-------- SUPPLIED RECORDS --------

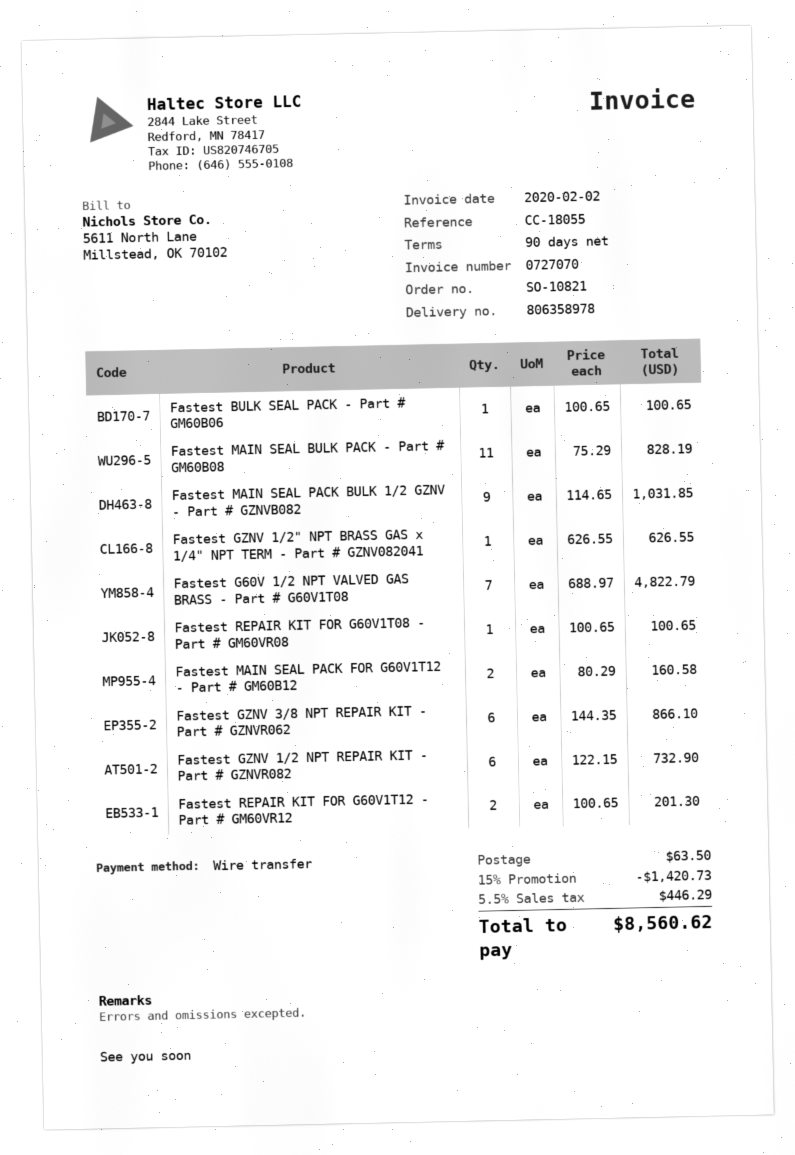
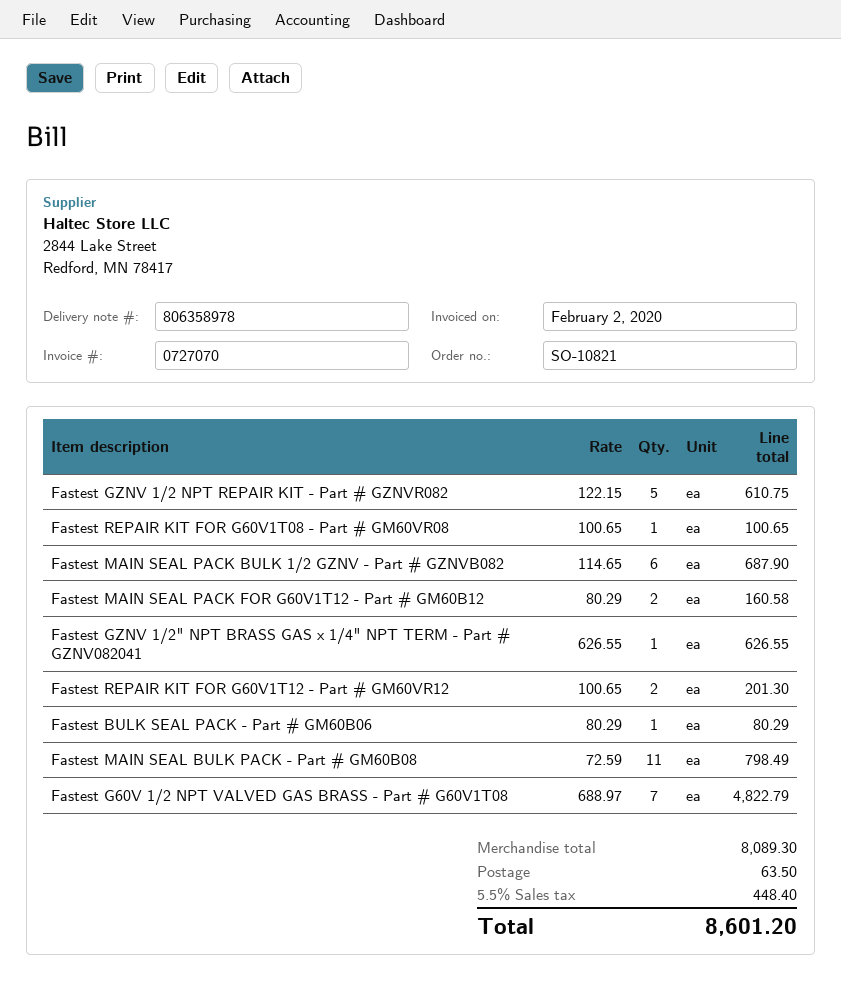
Fastest BULK SEAL PACK - Part # GM60B06: 1 x 100.65 = 100.65 -> 1 x 80.29 = 80.29
Fastest MAIN SEAL BULK PACK - Part # GM60B08: 11 x 75.29 = 828.19 -> 11 x 72.59 = 798.49
Fastest MAIN SEAL PACK BULK 1/2 GZNV - Part # GZNVB082: 9 x 114.65 = 1031.85 -> 6 x 114.65 = 687.90
Fastest GZNV 3/8 NPT REPAIR KIT - Part # GZNVR062: 6 x 144.35 = 866.10 -> none
Fastest GZNV 1/2 NPT REPAIR KIT - Part # GZNVR082: 6 x 122.15 = 732.90 -> 5 x 122.15 = 610.75
discount: 15% = 1420.73 -> none
tax: 5.5% = 446.29 -> 5.5% = 448.40
total: 8560.62 -> 8601.20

--------

WHAT THE EXERCISE ASKS: Number of lines holding "PACK" in the data: give it, with nothing else.

OUTPUT: 3